Grown Ups
Director : Dennis Dugan
Screenplay : Adam Sandler & Fred Wolf
MPAA Rating : PG-13
Year of Release : 2010
Stars : Adam Sandler (Lenny Feder), Kevin James (Eric Lamonsoff), Chris Rock (Kurt McKenzie), David Spade (Marcus Higgins), Rob Schneider (Rob Hilliard), Salma Hayek (Roxanne Chase-Feder), Maria Bello (Sally Lamonsoff), Maya Rudolph (Deanne McKenzie), Joyce Van Patten (Gloria), Ebony Jo-Ann (Mama Ronzoni), Di Quon (Rita), Steve Buscemi (Wiley), Colin Quinn (Dickie Bailey), Tim Meadows (Malcolm), Madison Riley (Jasmine Hilliard)
Watching Grown Ups is much like watching someone’s terrible home movies: It is obvious that the people on screen had a grand ol’ time and enjoyed themselves immensely while the camera was rolling, but that sense of fun not only fails to translate into a pleasurable viewing experience for everyone else, but actually has the opposite effect of being alternately boring and irritating. There is no doubt that the movie’s quintet of familiar forty-something comic stars of varying wattage--Adam Sandler, Kevin James, Chris Rock, David Spade, and Rob Schneider--had a good time shooting the movie, as it appears that they did little more than rent a lake house, go to a water park, and improvise a lot of semi-clever insults to hurl at each other. But, what they and director Dennis Dugan (in his fifth collaboration with Sandler) seemed to forget is that the good times of their Saturday Night Live reunion are not necessarily ours, and I would imagine that even the most die-hard of Happy Madison followers will have a hard time managing more than a few chuckles while slogging through this sloppy ode to middle-age male-dom.
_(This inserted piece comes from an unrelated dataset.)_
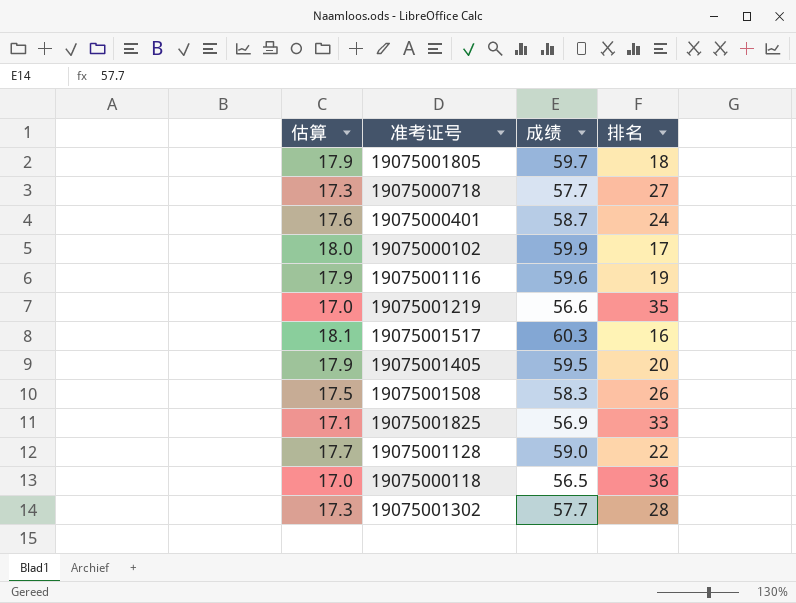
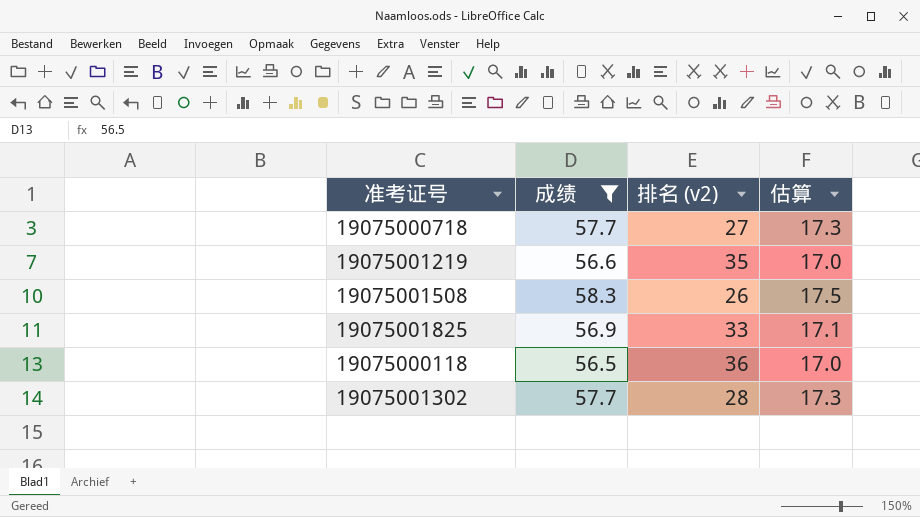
filter: none -> 成绩 <= 58.3
column name: 排名 -> 排名 (v2)
column 估算 | position: 1 -> 4

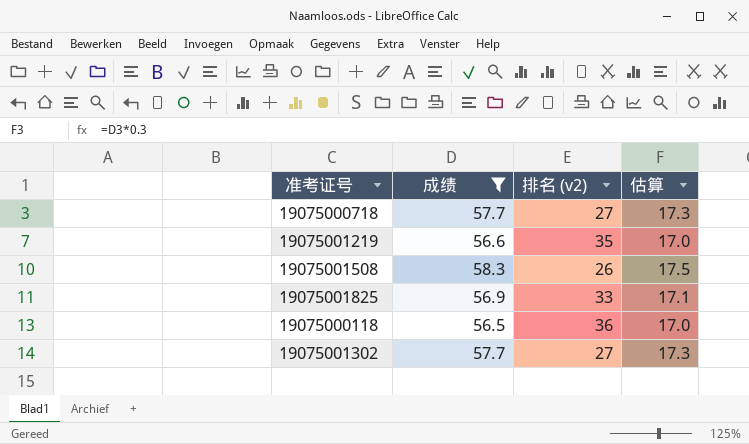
19075001302 | 排名 (v2): 28 -> 27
The screenplay by Sandler and former SNL scribe Peter Wolf (who has also penned several David Spade vehicles, including Joe Dirt and Dickie Roberts) is centered around five best childhood friends who are reunited after years apart when their beloved junior high basketball coach passes away. We have no idea how long it’s been since they’ve seen each other, but it doesn’t really matter since their primary mode of communication is still “razzing” each other about anything and everything. Granted, this does allow for a few gems of clever verbal undercutting, but after a while it grows tiresome and also makes the de facto scene of “soul baring” at the end feel that much more shamefully contrived.
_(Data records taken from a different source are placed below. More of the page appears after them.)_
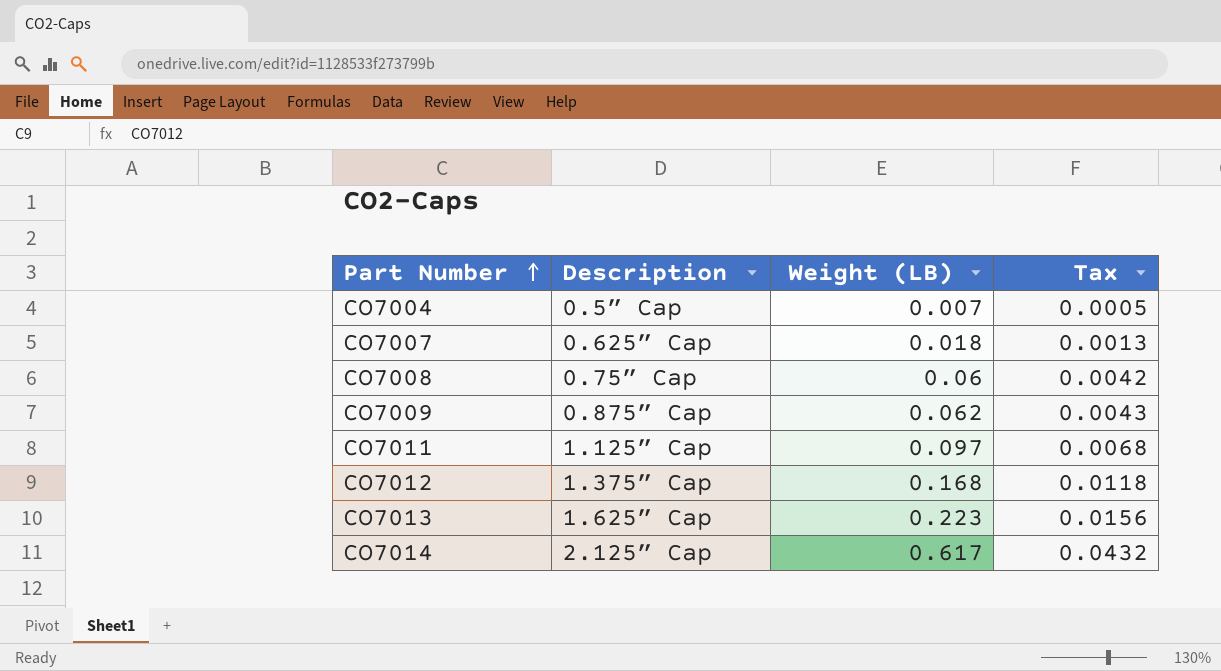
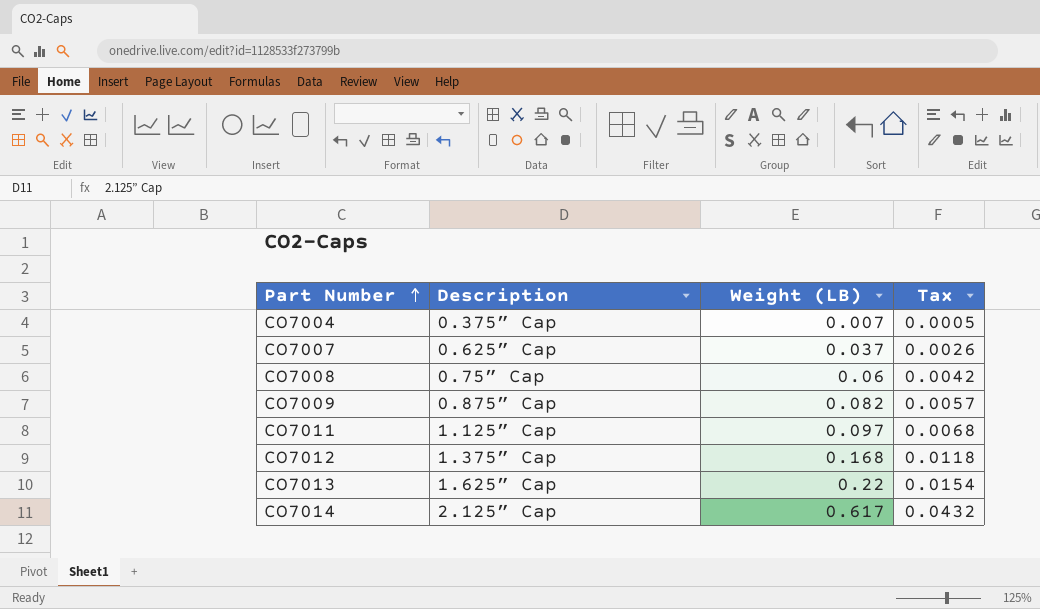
CO7004 | Description: 0.5” Cap -> 0.375” Cap
CO7007 | Weight (LB): 0.018 -> 0.037
CO7007 | Tax: 0.0013 -> 0.0026
CO7009 | Weight (LB): 0.062 -> 0.082
CO7009 | Tax: 0.0043 -> 0.0057
CO7013 | Weight (LB): 0.223 -> 0.22
CO7013 | Tax: 0.0156 -> 0.0154

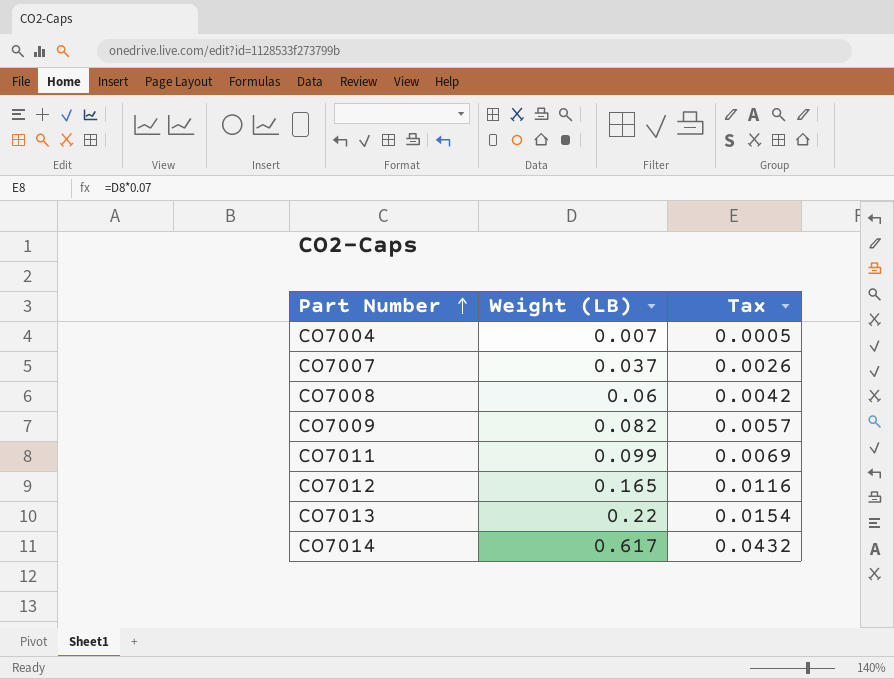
column Description | position: 2 -> none
CO7011 | Weight (LB): 0.097 -> 0.099
CO7011 | Tax: 0.0068 -> 0.0069
CO7012 | Weight (LB): 0.168 -> 0.165
CO7012 | Tax: 0.0118 -> 0.0116

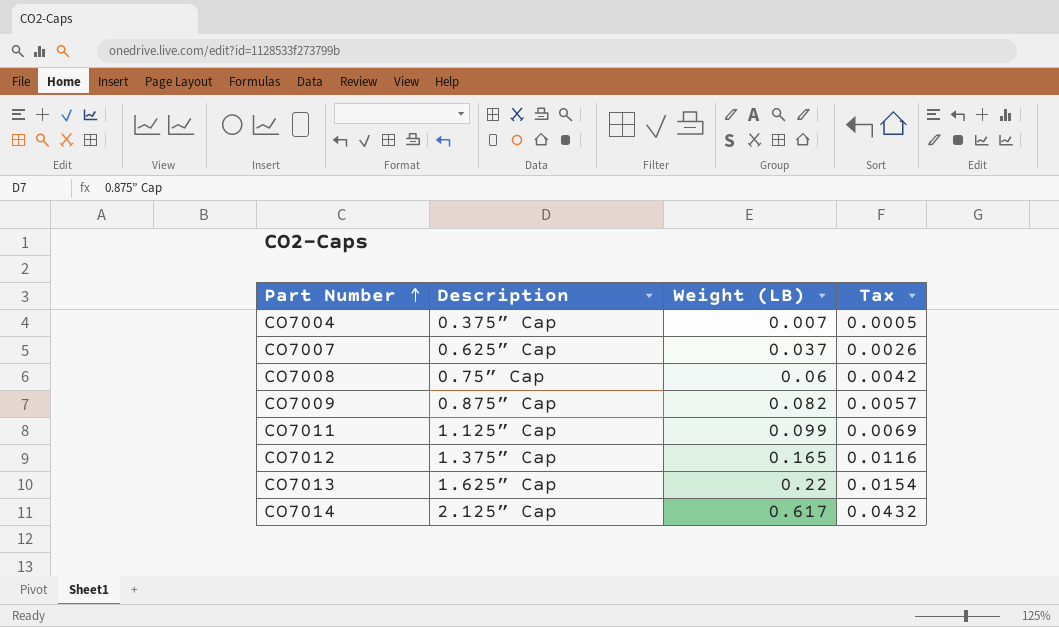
column Description | position: none -> 2

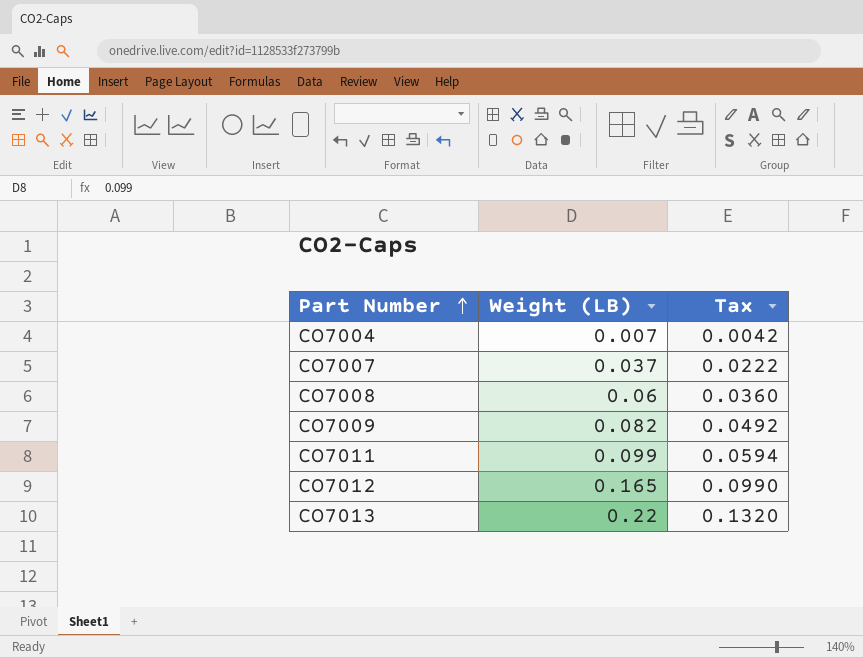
column Description | position: 2 -> none
column Tax | formula: [Weight (LB)] * 0.07 -> [Weight (LB)] * 0.6
row CO7014: 2.125” Cap | 0.617 | 0.0432 -> none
Each character comes from a distinctly different place in life, which makes you wonder how they were ever friends as kids (they seem to have literally nothing in common). Sandler’s Lenny Feder is a successful Hollywood super-agent with a beautiful, but shallow fashion designer wife (Salma Hayek) who can’t wait to get to Milan and a pair of obnoxious, snobbish boys who demand bottled water, violent video games, and Godiva hot chocolate from their overworked nanny. This is, of course, a source of embarrassment for Lenny, but it’s hard to feel for him since he’s the Beverly Hills Frankenstein who created these monsters, and their redemption via skipping rocks on the lake and talking through cup phones instead of cell phones feels as phony as everything else in the movie. Then we have Kevin James’ Eric Lamonsoff, a hefty blue-collar type who’s obviously trying to live above his means, while Chris Rock’s Kurt McKenzie is trying to live down his status as a house-husband at the beck and call of his pregnant bread-winner wife (Maya Rudolph). The group is rounded out with David Spade’s single lothario Marcus Higgins (a role he could play in his sleep) and Rob Schneider’s Elvis-coiffed Rob Hilliard, a touchy-feely natural medicine guru who has a thing for older women and is the closest thing the movie comes to any kind of demented inspiration.
While the title of Grown Ups would seem to suggest that it is somehow about the difficulties of growing up and accepting adult responsibility, there is so little emphasis on any thematic undertones that it literally could have been called anything. The movie’s overall laziness is best encapsulated in its lame running jokes that aren’t funny the first time around, its myriad reaction shots (what else are all the other actors to do?), and its refusal to be about anything other than its stars’ improvised dialogue and self-serving laughter (the inevitable DVD supplements will undoubtedly have a robust section of alternate takes). Even the Steve Buscemi cameo feels old and tired, and he is usually the saving grace of Adam Sandler movies. The worn-out underlying gag is that all these supposed adults are still 12-year-old kids at heart, which gives Sandler and company license to engage in all forms of repetitive juvenile behavior that would be monotonous if it weren’t so pathetic in its casual cruelty (they seem to have a particular affinity for ripping on women above a certain age while oogling young women in bikinis). It is particularly ironic--and telling--that Grown Ups was released the weekend after Pixar’s Toy Story 3, a computer-animated children’s movie that offers genuine, emotionally stirring insight into the pains and joys of casting off childhood while also being much, much funnier.